Now hows its done.......

My eth5 ipv6 is  2000:470:1f01:115::4/64

eth7  which is ipv4  is 10.10.7.1......... and connected pc with this ip PC-1 ---> 10.10.7.2

Now as per the concept if i ping from  PC-1 to any other machin...so in that machin it should be dispaly IPV6 in tcpdump...But NATING is not working perfectly.....

please suggest me how to done NATING in IPV6 case....

sorry for english..

----------

## Claer

From what I understood, you configured natpt the wrong way.

Let me rephrase your statements and tell me if its the way you intend to do things :

 - You have only IPv6 connectivity to the Internet.

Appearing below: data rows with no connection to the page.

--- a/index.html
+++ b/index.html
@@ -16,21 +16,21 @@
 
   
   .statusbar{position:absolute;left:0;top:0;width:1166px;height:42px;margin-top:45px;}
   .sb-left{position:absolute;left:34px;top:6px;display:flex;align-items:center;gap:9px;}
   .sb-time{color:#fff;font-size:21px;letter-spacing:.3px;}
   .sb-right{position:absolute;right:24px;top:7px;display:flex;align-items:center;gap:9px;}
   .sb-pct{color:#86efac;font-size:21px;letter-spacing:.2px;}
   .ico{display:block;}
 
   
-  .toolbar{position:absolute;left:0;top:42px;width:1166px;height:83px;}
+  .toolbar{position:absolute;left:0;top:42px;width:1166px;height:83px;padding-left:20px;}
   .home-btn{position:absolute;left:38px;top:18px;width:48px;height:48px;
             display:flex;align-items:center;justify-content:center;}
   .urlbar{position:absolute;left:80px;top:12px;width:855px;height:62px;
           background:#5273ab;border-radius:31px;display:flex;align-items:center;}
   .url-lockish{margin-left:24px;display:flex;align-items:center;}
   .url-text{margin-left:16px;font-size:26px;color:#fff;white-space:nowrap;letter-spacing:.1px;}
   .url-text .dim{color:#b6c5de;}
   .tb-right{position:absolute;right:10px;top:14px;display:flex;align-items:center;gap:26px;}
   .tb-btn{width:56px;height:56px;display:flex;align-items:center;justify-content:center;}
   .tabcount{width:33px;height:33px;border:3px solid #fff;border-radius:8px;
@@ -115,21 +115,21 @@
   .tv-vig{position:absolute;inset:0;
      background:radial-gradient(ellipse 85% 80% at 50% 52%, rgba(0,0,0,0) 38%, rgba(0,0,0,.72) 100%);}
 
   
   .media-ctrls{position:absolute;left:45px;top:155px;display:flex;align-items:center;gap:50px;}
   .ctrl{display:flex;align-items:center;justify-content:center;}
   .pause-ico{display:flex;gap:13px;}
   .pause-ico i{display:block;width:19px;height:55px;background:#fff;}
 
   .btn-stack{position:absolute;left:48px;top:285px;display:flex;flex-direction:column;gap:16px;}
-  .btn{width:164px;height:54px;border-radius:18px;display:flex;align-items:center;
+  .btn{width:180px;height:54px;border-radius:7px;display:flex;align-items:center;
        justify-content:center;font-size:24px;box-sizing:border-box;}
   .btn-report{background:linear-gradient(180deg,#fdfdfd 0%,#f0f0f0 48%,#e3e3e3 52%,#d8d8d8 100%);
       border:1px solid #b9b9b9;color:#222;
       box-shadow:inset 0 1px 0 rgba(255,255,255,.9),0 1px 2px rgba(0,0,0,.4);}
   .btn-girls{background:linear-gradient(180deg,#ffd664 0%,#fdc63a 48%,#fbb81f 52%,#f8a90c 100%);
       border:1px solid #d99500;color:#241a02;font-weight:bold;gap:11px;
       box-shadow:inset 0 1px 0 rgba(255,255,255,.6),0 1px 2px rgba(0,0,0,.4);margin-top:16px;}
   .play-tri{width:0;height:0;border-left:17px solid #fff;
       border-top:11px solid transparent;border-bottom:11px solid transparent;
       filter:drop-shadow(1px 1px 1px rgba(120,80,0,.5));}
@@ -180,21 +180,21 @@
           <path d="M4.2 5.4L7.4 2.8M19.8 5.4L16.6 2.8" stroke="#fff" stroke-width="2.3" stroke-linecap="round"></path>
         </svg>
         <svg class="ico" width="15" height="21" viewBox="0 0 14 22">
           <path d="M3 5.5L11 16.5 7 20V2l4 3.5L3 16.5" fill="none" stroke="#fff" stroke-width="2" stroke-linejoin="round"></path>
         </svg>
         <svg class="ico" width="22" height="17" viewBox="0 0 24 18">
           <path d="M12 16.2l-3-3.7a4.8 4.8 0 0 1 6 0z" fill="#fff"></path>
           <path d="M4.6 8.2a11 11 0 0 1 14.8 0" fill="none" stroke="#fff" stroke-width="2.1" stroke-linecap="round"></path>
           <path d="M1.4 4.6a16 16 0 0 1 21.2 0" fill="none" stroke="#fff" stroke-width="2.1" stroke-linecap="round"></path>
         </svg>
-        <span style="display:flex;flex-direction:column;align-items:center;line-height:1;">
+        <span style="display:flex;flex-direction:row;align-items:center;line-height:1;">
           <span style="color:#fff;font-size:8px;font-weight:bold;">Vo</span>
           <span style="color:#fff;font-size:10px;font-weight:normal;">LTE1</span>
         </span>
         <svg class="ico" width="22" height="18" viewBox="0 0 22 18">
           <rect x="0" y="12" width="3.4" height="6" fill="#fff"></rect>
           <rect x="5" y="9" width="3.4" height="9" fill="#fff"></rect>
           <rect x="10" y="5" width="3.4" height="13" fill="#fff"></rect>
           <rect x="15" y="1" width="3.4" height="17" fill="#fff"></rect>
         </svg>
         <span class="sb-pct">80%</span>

 - Your network (or one DMZ) is IPv4 only.

 - You want the world to connect to your IPv4 server using IPv6

NAT-PT assumes you have IPv4 Internet connectivity and your internal network is v6. Is it what you want?

Proxification of services will work for certain protocols not all.

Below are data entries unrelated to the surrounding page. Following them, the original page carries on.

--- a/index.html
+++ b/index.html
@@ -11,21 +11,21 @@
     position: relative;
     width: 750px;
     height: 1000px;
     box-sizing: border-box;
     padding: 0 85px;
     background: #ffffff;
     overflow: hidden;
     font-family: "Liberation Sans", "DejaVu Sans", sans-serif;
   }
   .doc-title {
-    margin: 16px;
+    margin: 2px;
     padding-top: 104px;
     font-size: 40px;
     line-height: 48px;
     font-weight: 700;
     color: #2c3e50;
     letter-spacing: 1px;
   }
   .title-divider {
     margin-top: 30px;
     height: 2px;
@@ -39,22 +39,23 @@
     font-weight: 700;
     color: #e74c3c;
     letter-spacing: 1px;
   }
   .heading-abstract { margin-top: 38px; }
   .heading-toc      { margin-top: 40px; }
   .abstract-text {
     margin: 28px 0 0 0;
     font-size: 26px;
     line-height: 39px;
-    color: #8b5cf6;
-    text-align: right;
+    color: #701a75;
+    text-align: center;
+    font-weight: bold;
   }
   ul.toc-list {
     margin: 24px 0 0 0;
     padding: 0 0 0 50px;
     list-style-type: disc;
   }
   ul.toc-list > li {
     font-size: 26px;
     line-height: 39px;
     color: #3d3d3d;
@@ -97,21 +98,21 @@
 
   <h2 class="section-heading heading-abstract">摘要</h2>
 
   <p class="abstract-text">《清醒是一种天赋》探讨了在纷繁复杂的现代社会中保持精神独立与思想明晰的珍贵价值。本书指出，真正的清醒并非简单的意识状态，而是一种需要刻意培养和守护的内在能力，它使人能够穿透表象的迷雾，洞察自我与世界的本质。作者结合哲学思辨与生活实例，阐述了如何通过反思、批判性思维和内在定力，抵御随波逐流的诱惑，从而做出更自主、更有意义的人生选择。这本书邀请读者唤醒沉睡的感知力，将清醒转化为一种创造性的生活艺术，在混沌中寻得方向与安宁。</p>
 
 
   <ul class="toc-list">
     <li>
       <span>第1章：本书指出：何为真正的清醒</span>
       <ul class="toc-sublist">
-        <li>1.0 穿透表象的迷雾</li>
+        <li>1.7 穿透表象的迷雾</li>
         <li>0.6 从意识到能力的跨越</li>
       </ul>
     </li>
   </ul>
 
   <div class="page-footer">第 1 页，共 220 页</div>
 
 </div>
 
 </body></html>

For example, http could be proxified, ping couldn't (I knew ONE firewall that proxified ping, you don't want it ;))

Let's continue with http example. To give http acces on the v4 host to IPv6 Internet, you'll install a proxy like squid 

on a dualstack v4/v6 server (you are not obliged to install it on your firewall) 

Then you order the v4 server to use this proxy to surf.

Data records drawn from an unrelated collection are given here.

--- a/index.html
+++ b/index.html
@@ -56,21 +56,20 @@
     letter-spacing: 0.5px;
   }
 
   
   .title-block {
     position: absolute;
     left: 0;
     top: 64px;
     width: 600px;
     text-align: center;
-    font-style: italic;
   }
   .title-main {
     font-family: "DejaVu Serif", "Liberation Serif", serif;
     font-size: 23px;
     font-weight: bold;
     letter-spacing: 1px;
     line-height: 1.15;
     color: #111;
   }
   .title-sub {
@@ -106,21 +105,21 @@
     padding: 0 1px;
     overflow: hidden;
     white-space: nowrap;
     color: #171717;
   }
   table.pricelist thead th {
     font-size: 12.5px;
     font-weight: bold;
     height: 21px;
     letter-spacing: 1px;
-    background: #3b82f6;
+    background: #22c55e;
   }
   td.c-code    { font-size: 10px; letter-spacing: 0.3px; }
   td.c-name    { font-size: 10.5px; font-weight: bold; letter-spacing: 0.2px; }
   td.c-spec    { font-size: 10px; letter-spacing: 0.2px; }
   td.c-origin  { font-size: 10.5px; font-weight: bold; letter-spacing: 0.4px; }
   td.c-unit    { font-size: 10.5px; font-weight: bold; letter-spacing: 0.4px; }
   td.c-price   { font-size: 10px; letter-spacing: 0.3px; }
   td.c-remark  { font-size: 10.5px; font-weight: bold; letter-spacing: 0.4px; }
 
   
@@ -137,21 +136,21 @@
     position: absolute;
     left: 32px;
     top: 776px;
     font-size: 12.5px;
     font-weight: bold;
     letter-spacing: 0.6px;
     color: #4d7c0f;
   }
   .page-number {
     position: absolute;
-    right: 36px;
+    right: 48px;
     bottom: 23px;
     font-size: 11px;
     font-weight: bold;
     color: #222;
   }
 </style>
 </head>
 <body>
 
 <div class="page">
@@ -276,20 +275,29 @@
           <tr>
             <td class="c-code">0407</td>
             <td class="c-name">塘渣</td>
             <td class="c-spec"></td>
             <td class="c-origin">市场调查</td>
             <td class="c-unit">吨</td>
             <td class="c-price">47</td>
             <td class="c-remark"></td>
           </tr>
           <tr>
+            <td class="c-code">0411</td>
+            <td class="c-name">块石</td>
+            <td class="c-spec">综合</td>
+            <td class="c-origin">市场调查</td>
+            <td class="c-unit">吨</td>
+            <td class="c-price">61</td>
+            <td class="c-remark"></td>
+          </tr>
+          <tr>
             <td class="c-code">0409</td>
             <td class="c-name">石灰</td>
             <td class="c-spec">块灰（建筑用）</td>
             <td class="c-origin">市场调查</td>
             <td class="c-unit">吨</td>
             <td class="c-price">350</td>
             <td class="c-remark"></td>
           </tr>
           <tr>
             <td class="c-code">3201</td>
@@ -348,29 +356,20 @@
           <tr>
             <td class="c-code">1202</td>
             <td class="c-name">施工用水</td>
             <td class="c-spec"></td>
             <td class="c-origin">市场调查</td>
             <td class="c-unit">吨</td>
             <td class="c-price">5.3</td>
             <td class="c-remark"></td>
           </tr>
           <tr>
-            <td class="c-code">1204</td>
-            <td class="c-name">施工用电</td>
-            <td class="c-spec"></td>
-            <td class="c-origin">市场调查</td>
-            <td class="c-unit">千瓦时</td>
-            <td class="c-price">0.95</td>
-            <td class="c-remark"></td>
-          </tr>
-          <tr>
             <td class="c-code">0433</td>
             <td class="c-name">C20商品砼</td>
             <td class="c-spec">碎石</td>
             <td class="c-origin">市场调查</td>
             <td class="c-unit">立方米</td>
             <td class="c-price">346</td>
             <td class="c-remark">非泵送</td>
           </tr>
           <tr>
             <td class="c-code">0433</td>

For incoming connections, you install a reverse proxy for the specified domain also on a dual stack server.

Then, you asl your clients to use the IPv6 reverse proxy to connect to the v4 server

----------

## dashang

claer write that....

 *Quote:*   

> NAT-PT assumes you have IPv4 Internet connectivity and your internal network is v6. Is it what you want? 
> 
> 

 

my internal network have ipv4 connectivity and reach to internet node is ipv6....

----------

## Claer

So you need to not use the default wizzard and read carefully the documentation with NAT-PT in order to achieve what you want ;-)

----------